How many times have you replaced your planter hitch – just the part that bolts onto the tongue and then fits over the drawbar on the tractor? No, it's not a trick question. Pete Illingworth, a mechanic at the Throckmorton Purdue University Ag Center, tries to keep their planter in top shape. One of the things he did this year was buy a new hitch.
"It's surprising to see how much wear you can have on a hitch after a few years and not realize it," he says. "I didn't realize the old hitch was worn as much as it was until I bought a replacement and put the two side by side. Then I could see that the pin through the hitch and drawbar had caused a great deal of wear over the years."
Illingworth hopes replacing the hitch that bolts to the planter tongue will eliminate some slop that was occurring because of the wear. He also wonders if it will affect how level the planter runs. He uses a level to check to see if the planter main frame is level once he is operating in the field.

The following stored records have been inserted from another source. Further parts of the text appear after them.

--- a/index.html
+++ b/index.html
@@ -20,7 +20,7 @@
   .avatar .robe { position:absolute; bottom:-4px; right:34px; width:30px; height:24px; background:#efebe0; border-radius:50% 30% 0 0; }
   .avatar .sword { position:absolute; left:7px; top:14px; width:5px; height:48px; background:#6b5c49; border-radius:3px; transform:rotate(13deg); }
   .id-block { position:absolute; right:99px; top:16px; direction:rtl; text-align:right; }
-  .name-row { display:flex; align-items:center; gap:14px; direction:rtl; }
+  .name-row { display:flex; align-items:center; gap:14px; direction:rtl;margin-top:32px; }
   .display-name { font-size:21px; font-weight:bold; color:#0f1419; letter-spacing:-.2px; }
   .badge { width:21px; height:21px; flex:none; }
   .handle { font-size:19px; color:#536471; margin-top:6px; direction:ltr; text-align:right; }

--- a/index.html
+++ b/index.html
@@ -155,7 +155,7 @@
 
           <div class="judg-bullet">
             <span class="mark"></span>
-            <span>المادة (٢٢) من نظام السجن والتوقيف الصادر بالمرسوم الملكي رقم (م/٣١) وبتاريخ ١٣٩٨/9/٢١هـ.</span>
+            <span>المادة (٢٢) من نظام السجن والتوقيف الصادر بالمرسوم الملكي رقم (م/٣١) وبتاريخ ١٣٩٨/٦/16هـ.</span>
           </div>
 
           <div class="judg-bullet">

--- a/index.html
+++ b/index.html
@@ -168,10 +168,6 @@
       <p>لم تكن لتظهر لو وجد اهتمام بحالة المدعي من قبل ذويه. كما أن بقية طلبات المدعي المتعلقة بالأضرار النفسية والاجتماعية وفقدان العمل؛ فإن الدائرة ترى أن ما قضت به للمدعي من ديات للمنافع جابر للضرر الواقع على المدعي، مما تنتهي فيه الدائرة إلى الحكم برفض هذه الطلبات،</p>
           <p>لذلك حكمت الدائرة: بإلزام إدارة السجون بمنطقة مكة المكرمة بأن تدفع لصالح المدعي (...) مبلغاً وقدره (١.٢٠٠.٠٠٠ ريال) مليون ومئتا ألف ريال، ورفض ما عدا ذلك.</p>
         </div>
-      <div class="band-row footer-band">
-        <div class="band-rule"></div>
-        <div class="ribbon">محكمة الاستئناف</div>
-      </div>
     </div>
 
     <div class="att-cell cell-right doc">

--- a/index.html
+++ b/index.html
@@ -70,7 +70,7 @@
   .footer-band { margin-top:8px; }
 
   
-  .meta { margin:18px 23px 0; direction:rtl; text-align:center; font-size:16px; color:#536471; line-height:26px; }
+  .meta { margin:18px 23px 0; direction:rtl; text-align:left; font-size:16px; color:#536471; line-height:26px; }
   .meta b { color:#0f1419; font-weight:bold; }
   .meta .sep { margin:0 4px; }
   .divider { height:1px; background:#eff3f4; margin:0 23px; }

Those who put on planter clinics say one of the keys to uniform planting depth and even emergence is a level tongue, leading to a level mainframe. Otherwise the pitch of the planter either forward or backward can affect whether or not the planting depth on all the row units is uniform or not. Experts say it's one of the easiest things to check, and yet often overlooked. The true test is when it is operating in the field, not on the driveway during testing before the season starts.
Illingworth goes through the entire planter routinely and replaces parts once they have enough wear that he believes they are impacting the performance of the planter. This year that included the hitch.